Parmi les ouvrages de polémique religieuse de notre auteur, il faut citer encore : De Republica Ecclesiastica libri quatuor, contra Marcum Autonium de Dominis, Archiepiscopum Spalatensem, nunc desertorem et apostatam. Mayence, 1618 ; et surtout son Manuale controversiarum hujus temporis, in quinque libros distributum. Ce manuel est peut-être le meilleur ouvrage de Becanus, et, sans contredit, celui qui rendit le plus de services à l’Église. Il s’en fit plus de vingt éditions qui se répandirent dans tous les pays de l’Europe. La meilleure est celle de Cologne, 1696, imprimée chez F. Metternich. Il a paru un abrégé de cet ouvrage : Compendium Manualis Controversiarum hujus temporis, qui fut également réimprimé un nombre considérable de fois. Outre la théologie dogmatique et morale, Becanus s’occupa aussi d’études scripturistiques, et il nous a laissé l’Analogia veteris et novi Testamenti. La réputation de cet opuscule se soutient depuis trois siècles, et il est encore aujourd’hui classique dans un grand nombre de séminaires de France et de Belgique. L’édition la plus correcte et la plus complète est celle de Malines, 1831. Tous ces ouvrages reçurent l’approbation des docteurs catholiques, il n’y eut que son traité De Controversia Anglicana de potestate regis et pontificis, Mayence, 1612, qui fut condamné, à Rome, sous Paul V ; mais l’auteur se soumit et corrigea son travail dans l’édition de 1613.
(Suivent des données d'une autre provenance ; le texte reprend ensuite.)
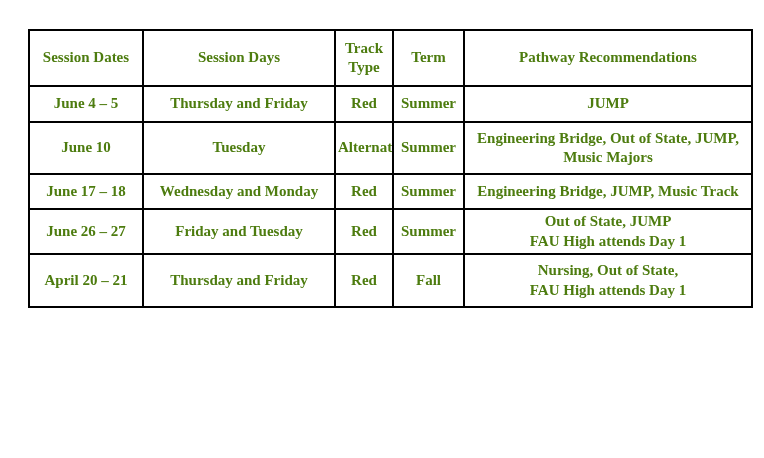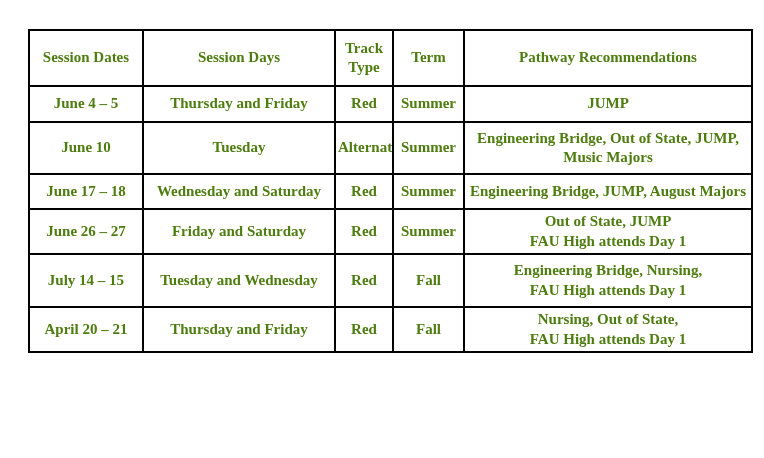--- a/index.html
+++ b/index.html
@@ -95,7 +95,7 @@
       </tr>
       <tr>
         <td>June 17 – 18</td>
-        <td>Wednesday and Saturday</td>
+        <td>Wednesday and Monday</td>
         <td class="col-track">Red</td>
         <td>Summer</td>
         <td class="col-pathway">Engineering Bridge, JUMP, August Majors</td>

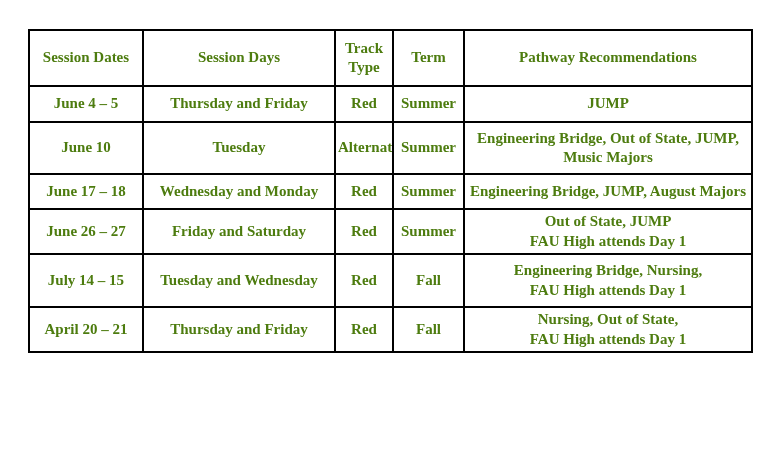--- a/index.html
+++ b/index.html
@@ -98,7 +98,7 @@
         <td>Wednesday and Monday</td>
         <td class="col-track">Red</td>
         <td>Summer</td>
-        <td class="col-pathway">Engineering Bridge, JUMP, August Majors</td>
+        <td class="col-pathway">Engineering Bridge, JUMP, Music Track</td>
       </tr>
       <tr>
         <td>June 26 – 27</td>

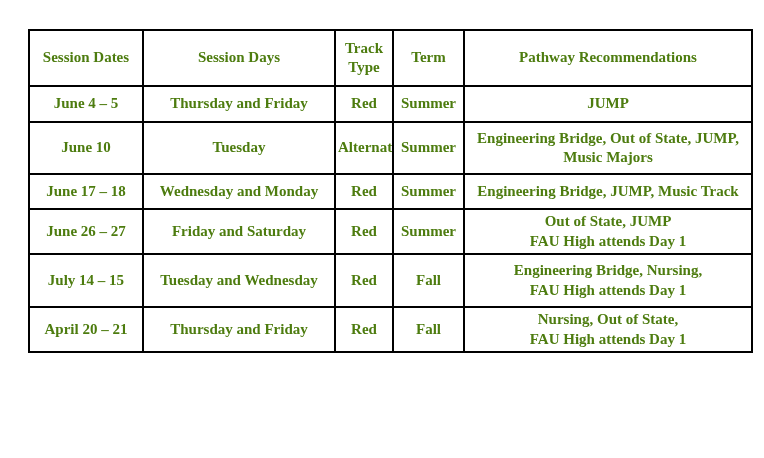--- a/index.html
+++ b/index.html
@@ -102,7 +102,7 @@
       </tr>
       <tr>
         <td>June 26 – 27</td>
-        <td>Friday and Saturday</td>
+        <td>Friday and Tuesday</td>
         <td class="col-track">Red</td>
         <td>Summer</td>
         <td class="col-pathway">Out of State, JUMP

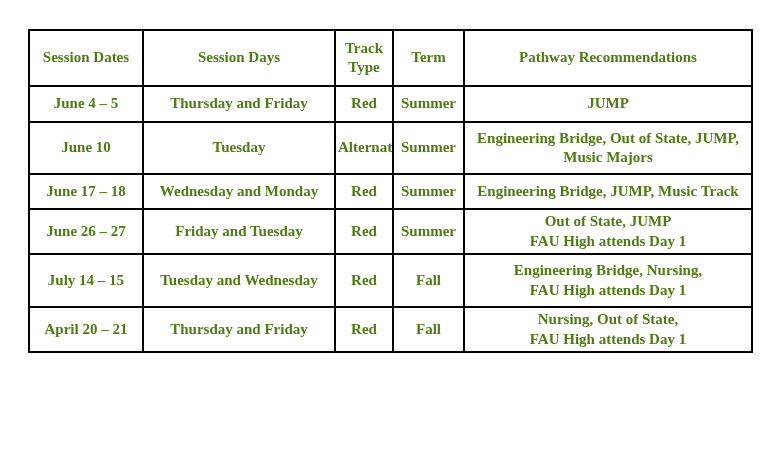--- a/index.html
+++ b/index.html
@@ -109,14 +109,6 @@
 FAU High attends Day 1</td>
       </tr>
       <tr>
-        <td>July 14 – 15</td>
-        <td>Tuesday and Wednesday</td>
-        <td class="col-track">Red</td>
-        <td>Fall</td>
-        <td class="col-pathway">Engineering Bridge, Nursing,
-FAU High attends Day 1</td>
-      </tr>
-      <tr>
         <td>April 20 – 21</td>
         <td>Thursday and Friday</td>
         <td class="col-track">Red</td>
Les biographes de Becanus nous le montrent simple, pieux, affable, éloquent, tout dévoué à ses élèves, préférant la science et le bien de l’Église à la gloire et au pouvoir de son ordre ; aussi mourut-il regretté de tous, même de beaucoup de protestants, en laissant un beau nom parmi ceux des théologiens les plus célèbres du xviie siècle.

Eugène Coemans.

Moréri, Dict. hist., t. II, p. 165. — De Feller, Biogr. univ., Paris, 1844, t. II, p. 171. (La date de sa naissance y est fausse). — Alegambe, Bibl. script. Soc. J., p. 325. — Paquot, Mémoires, t. VIII, pp. 343-369. — Aug. et Al. De Backer, Biblioth. des écrivains de la Comp. de Jésus, sér. I, pp. 56-60 ; sér. VII, pp. 74-78.


  1. Peut ètre bien tirait-il son nom de cette localité.